A derivative measures how a function changes as its input changes. It gives the slope of the tangent line to the graph of the function at any given point. This concept is crucial when finding equations of tangent lines, as the slope is an essential part of these lines.
When you're working with the function given in the exercise, the derivative is calculated to find the slope at the specific point where the tangent line touches the curve. In calculus, understanding derivatives allows us to predict how changes in one variable affect another.
In this specific problem, you find the derivative of the function using the chain and quotient rules. This shows the composite nature of the problem, where layers of functions interact. This requires applying these rules to manage each layer of the derivative process correctly.

The point-slope form of a linear equation provides a method to write the equation of a line if you know the slope and a point on the line. It is expressed as:

• \( y - y_1 = m(x - x_1) \)

This formula highlights the relationship between the slope \( m \), and a given point \((x_1, y_1)\). In the context of our exercise, point-slope form lets us transition from the derivative's slope to the actual equation of the tangent line.
In applying this to our problem, we plug in the derivative value calculated at the specific point, known as \( x = 2 \), and the point provided, \((2, 343)\). Allowing a direct way to assemble the equation of the tangent line in a coherent and structured process.

The chain rule is pivotal when dealing with composite functions like the one in this exercise. It helps us differentiate functions nested within other functions. The chain rule states that you take the derivative of the outer function and multiply it by the derivative of the inner function.
For the function in question, defined as \( y = (\frac{2x+3}{x-1})^3 \), we first identify the inner and outer functions. Here, \( u = \frac{2x+3}{x-1} \) and \( y = u^3 \). To apply the chain rule:

• Differentiating \( y = u^3 \) gives \( \, \frac{dy}{du} = 3u^2 \).
• We then find \( \frac{du}{dx} \) using the next important technique—the quotient rule.
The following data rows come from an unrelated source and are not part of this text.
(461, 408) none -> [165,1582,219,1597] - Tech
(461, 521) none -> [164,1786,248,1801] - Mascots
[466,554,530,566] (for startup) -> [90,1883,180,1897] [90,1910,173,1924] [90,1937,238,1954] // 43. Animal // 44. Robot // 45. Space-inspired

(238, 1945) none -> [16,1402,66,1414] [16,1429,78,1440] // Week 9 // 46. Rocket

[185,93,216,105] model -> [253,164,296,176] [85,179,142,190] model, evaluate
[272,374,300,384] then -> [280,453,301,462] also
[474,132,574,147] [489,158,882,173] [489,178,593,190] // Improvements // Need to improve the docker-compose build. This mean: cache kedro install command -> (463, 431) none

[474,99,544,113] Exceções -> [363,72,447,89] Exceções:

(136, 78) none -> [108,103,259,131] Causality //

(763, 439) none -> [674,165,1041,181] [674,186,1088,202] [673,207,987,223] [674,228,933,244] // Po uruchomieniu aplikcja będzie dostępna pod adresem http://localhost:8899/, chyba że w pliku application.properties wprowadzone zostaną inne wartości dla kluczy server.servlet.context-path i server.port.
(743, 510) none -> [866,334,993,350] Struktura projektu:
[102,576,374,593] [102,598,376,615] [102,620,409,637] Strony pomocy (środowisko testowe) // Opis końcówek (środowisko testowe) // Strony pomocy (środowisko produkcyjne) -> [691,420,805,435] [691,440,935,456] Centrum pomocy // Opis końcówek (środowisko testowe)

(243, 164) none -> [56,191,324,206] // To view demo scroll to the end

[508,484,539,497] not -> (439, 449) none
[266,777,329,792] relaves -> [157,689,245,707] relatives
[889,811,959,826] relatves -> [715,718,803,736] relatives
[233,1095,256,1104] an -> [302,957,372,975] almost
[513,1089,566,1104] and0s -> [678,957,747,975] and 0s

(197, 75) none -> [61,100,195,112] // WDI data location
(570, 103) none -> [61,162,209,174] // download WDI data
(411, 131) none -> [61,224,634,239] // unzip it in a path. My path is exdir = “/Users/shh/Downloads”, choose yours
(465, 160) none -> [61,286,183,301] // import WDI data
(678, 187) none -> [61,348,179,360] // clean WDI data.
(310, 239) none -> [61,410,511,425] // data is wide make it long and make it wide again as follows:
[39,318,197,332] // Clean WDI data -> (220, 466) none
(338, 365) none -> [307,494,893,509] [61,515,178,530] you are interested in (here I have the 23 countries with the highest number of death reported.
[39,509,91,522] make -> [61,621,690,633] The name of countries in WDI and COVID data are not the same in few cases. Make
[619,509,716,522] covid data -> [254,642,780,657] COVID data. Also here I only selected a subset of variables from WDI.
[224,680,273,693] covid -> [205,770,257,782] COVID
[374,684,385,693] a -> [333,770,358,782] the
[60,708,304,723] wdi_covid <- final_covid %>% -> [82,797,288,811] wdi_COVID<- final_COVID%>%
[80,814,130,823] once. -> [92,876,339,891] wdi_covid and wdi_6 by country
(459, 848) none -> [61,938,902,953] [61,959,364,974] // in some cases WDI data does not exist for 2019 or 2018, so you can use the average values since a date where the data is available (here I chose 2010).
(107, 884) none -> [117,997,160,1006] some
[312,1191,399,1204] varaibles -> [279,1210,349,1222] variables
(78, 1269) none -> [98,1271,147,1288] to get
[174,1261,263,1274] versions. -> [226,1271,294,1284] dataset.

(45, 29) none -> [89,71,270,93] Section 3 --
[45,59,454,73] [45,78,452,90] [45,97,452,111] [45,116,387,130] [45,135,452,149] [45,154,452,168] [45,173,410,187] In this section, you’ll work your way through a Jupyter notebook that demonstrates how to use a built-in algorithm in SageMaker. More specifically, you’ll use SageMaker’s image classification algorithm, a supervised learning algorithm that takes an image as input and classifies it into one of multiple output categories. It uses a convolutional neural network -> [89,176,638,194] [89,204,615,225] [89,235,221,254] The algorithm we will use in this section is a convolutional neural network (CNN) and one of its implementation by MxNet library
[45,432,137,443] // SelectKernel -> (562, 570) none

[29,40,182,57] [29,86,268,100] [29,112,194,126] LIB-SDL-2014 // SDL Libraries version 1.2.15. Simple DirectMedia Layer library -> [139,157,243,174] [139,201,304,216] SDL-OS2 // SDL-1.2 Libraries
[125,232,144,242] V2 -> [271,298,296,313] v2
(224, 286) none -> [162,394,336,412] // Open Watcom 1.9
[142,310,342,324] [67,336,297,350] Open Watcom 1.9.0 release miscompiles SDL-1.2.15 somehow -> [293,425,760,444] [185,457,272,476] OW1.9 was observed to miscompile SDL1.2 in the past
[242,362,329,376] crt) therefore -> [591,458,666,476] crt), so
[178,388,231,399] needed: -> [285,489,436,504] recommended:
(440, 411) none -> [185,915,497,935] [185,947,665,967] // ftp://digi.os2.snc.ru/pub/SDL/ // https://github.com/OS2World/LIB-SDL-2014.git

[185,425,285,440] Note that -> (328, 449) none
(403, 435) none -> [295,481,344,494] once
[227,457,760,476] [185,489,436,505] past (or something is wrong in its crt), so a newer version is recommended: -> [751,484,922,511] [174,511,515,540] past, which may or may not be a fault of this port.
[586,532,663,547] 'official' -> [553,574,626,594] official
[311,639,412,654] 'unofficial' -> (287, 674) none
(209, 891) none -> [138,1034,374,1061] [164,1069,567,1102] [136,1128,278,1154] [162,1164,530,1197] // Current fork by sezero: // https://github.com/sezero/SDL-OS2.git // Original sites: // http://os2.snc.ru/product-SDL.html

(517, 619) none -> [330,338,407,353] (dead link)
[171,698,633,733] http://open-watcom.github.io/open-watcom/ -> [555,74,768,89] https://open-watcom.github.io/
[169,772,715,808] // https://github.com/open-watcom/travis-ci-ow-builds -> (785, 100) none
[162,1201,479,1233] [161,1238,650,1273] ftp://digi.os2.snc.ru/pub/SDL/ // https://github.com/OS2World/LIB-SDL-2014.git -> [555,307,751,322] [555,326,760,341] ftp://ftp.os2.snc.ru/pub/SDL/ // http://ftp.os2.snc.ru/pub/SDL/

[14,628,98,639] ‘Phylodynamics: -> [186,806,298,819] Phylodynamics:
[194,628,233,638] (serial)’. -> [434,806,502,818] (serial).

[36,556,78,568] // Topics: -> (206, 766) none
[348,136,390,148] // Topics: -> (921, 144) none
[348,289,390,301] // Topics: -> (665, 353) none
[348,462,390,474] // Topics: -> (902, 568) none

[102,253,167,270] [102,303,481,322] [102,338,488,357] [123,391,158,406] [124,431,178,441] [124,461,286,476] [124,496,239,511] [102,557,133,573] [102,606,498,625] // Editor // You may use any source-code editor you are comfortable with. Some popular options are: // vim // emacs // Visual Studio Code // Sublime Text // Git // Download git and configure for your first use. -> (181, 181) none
Everything comes together when you apply the chain rule to find the overall derivative \( \frac{dy}{dx} \). This shows how changes in \( x \) affect \( y \), crucial for identifying the slope of the tangent.

When a function is expressed as a quotient of two other functions, the quotient rule is necessary to find its derivative. The quotient rule is applied as:

• \( \frac{d}{dx} \left( \frac{v}{w} \right) = \frac{w \frac{d}{dx}(v) - v \frac{d}{dx}(w)}{w^2} \)

This rule ensures accurate derivates of functions divided by each other. For our exercise, \( v = 2x + 3 \) and \( w = x - 1 \).
Following these steps, we find:

• \( v' = 2 \) and \( w' = 1 \)
• Substitute these into \( \frac{du}{dx} = \frac{(x-1)(2) - (2x+3)(1)}{(x-1)^2} \)

Simplifying gives \( \frac{du}{dx} = \frac{-5}{(x-1)^2} \).
This value merges with the outer derivative's chain rule operation, making the equation's differentiation complete and usable for further calculation in constructing the tangent equation.